Despite the fact that they do not enter nests, males will fly over the nesting aggregation when females are active, chasing them and other flying objects in the area (Otis et al. 1982; Wuellner & Jang 1996), and have been observed to fly in irregular courses over limited areas—though other males flew in the same areas, so this was not an indicator of any territoriality (Roubik & Michener 1984; Wuellner & Jang 1996).One mating has been observed and recorded by Roubik & Michener (1984), lasting 65 seconds.In this instance, the male mounted the female on the ground and in the last 20 s, the female attempted to dislodge the male by crawling away; the male reared back and then detached his genitalia from the female.

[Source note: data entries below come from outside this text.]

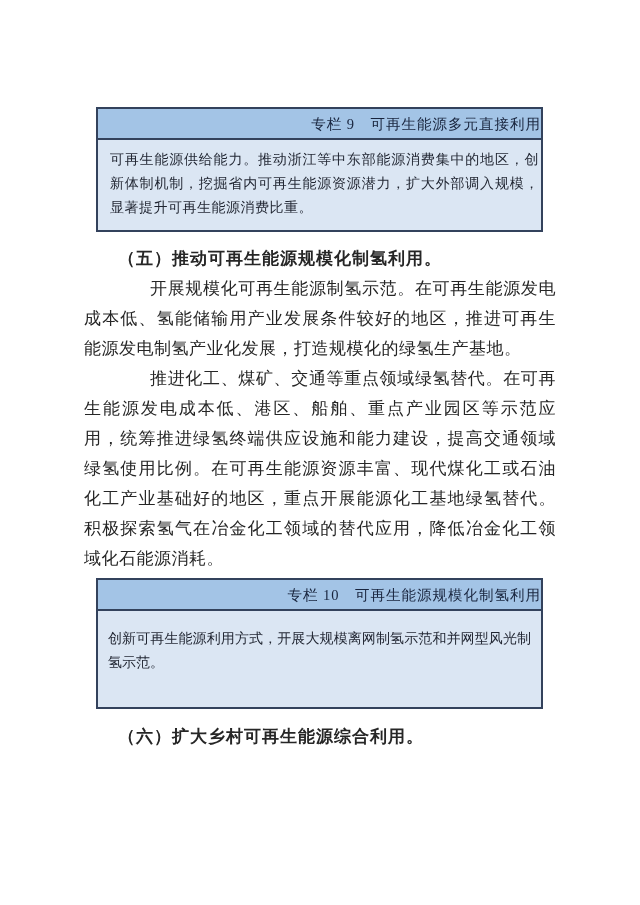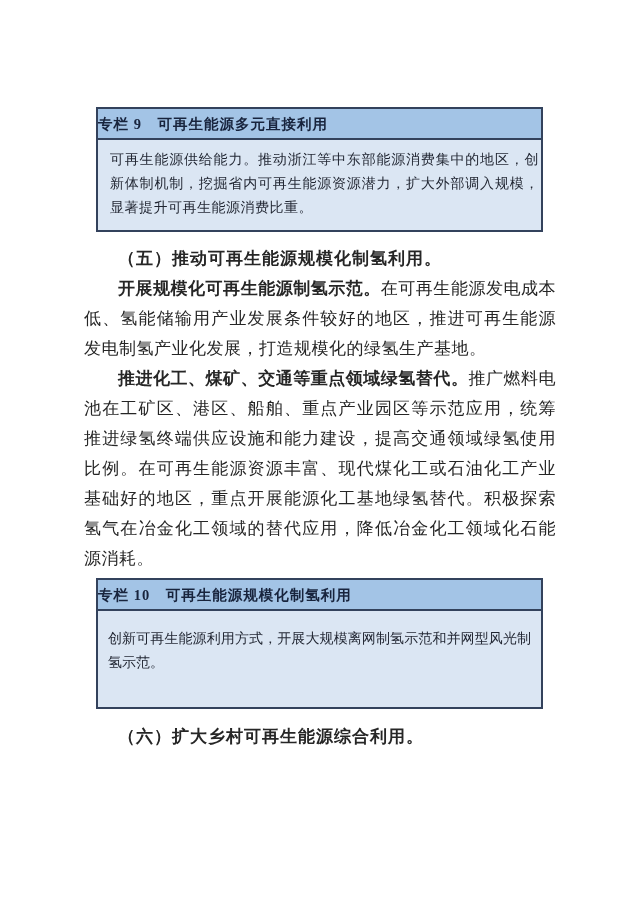"专栏 9 可再生能源多元直接利用" .callout-header { font-weight: 700 -> 400; text-align: left -> right }
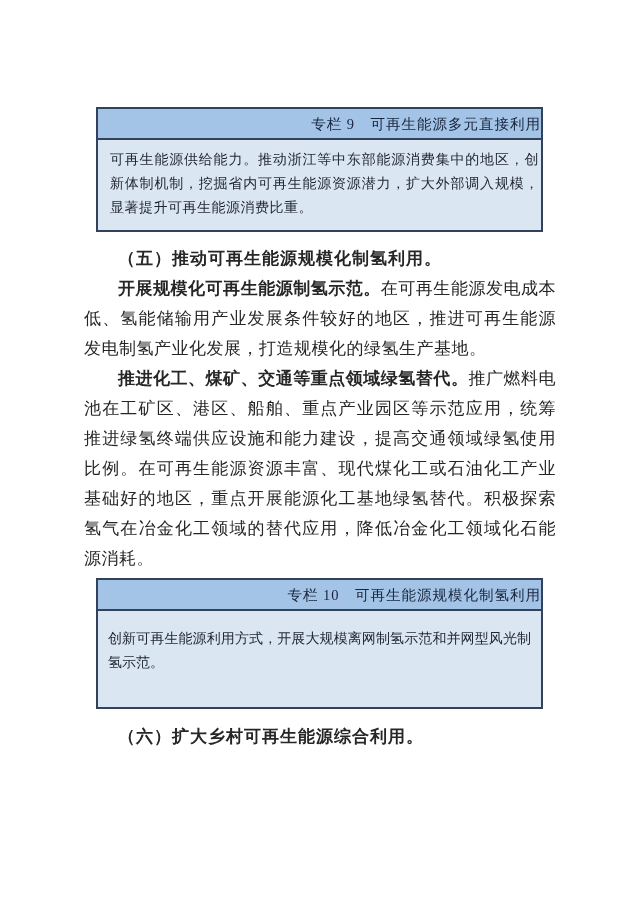"开展规模化可再生能源制氢示范。" .para .lead { font-weight: 700 -> 400; margin-left: none -> 32px }
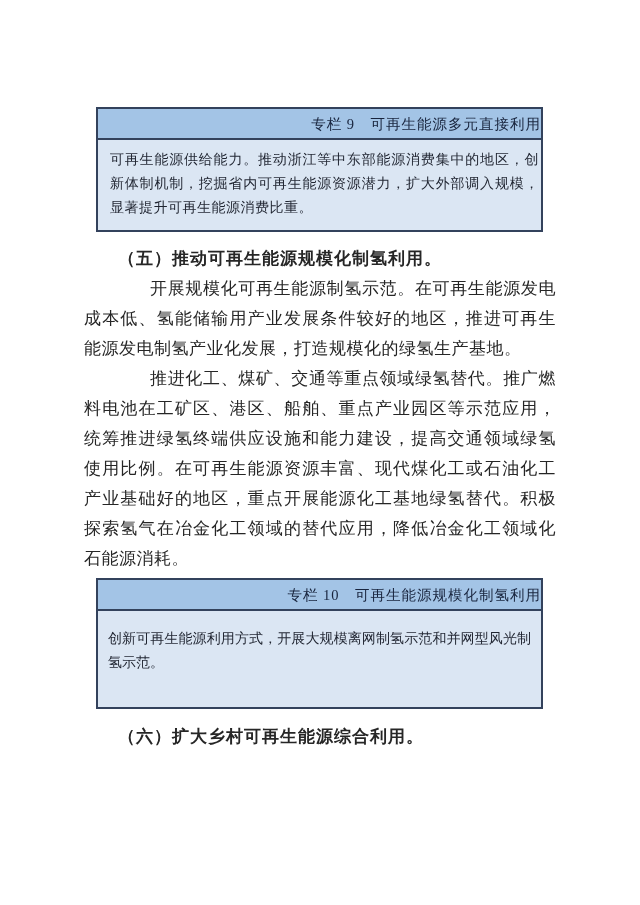"推广燃料电池在工矿区、港区、船舶、重点产业园区等示范应用，统筹推进绿氢终端供应设" span { text: 推广燃料电池在工矿区 -> 在可再生能源发电成本低 }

Solitary females dig tunneled nests with round openings at ground level from 10-12 mm in diameter (Roubik & Michener 1984).Nest tunnels have been documented to extend into the soil anywhere from 22-120 cm (Otis et al. 1982, Roubik & Michener 1984).These nest tunnels contain cells branched off from the main tunnel in which the females lay their eggs and deposit pollen to feed larvae.Number of cells per nest varies, and cell size ranges from 33 to 38 mm long and 11 to 13 mm in diameter (Roubik & Michener 1984). Males do not enter the nests, and it is not known where the males spend the night (Wuellner & Jang 1996).